My name is Ms. Davis, and I'm gonna help you as you work your way through this lesson.
Feel free to pause the video and work through things at your own pace.
Lots of exciting things to look at, so let's get started.
Welcome to our lesson on preparing to solve a two-step linear equation.
Our lesson outcome for today, "I can understand that an equation needs to be in a format to be ready to be solved, through collecting like terms on each side of the equation." The additive inverse of a number is a number that, when added to the original number, gives the sum of zero.
The reciprocal is the multiplicative inverse of any non-zero number.
To simplify an expression is to write it in a more efficient and compact form, without affecting the value of the original expression.
And like terms are terms that have the same set of variables and corresponding exponents.
Pause the video if you feel you need to write any of those down or review any of those.
We're gonna start by using representations to solve a two step equation.
Some equations can be solved with one calculation, you may have seen these before.
These are often referred to as one step equations.
Let's look at some examples.
X plus 17 equals 53.
If I put that in a bar model, this equation has a single additive step.
By adding the additive inverse, which is -17, to both sides of the equation, we can find a solution for x.
That was one step.
7x equals 42, as a bar model, would look like this.
This one has a single multiplicative step.
Multiplying both sides by the reciprocal, which is 1/7, will find the solution.
Some equations can be solved with two steps.
This equation is a two step equation.
Pause the video and think about how you'd represent it with a bar model.
Fantastic, I wonder if your bar model looks like mine.
Let's think about 3x minus 1 equals 20.
How could you represent this equation with a bar model?

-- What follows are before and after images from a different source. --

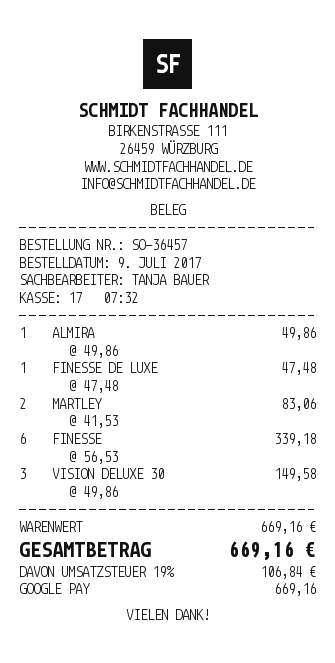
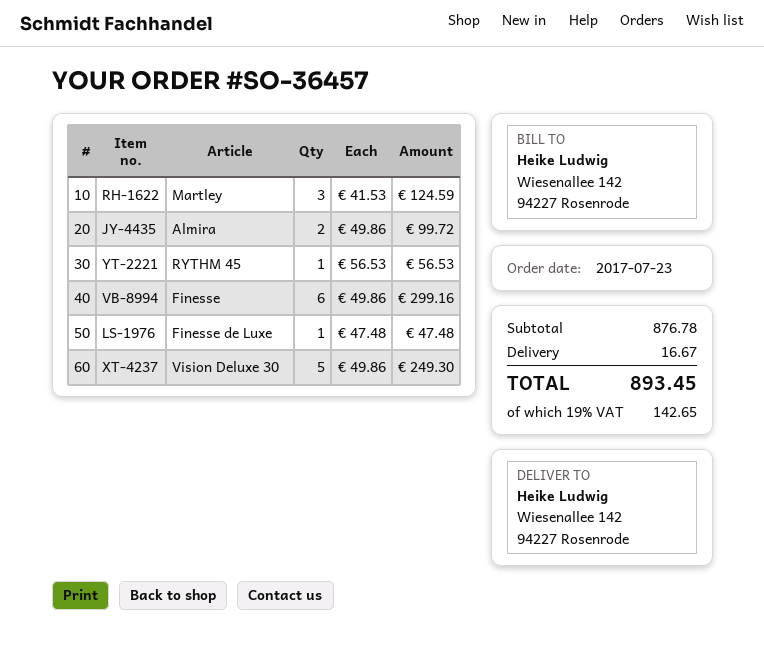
order date: 2017-07-09 -> 2017-07-23
ALMIRA: 1 x 49.86 = 49.86 -> 2 x 49.86 = 99.72
MARTLEY: 2 x 41.53 = 83.06 -> 3 x 41.53 = 124.59
FINESSE: 6 x 56.53 = 339.18 -> 6 x 49.86 = 299.16
VISION DELUXE 30: 3 x 49.86 = 149.58 -> 5 x 49.86 = 249.30
RYTHM 45: none -> 1 x 56.53 = 56.53
subtotal: 669.16 -> 876.78
shipping: none -> 16.67
tax: 19% = 106.84 -> 19% = 142.65
total: 669.16 -> 893.45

Sometimes drawing bar models with a subtraction is harder to do.
So we've got 3x, we need to subtract 1, and that would give us 20.
Well done if yours looks like mine.
These are not one step equations, because one positive x cannot be isolated by either adding or multiplying a single value.
These are two step equations, as they have a multiplicative and an additive step.
They are written in the form axe + b equals c.
Let's have a look at that form now.
So you can see that we've got 3x + 2 = 20, and that's in the form axe + b = c.
The same with the next one.
We've got axe + b = c.
a, b and c represent constants and x the unknown.
So just be aware, there's lots of letters there.
a, b and c are just standing for the constants, whereas x is the unknown.
We know that other letters can be used as unknowns in equations, but here we just chose to use x to represent the unknown.
We can find the solutions to these equations by considering the bar models.
So if we start by adding -2, we can draw this bar model now as 3x is the same as 18 and now we can see that x must be 6.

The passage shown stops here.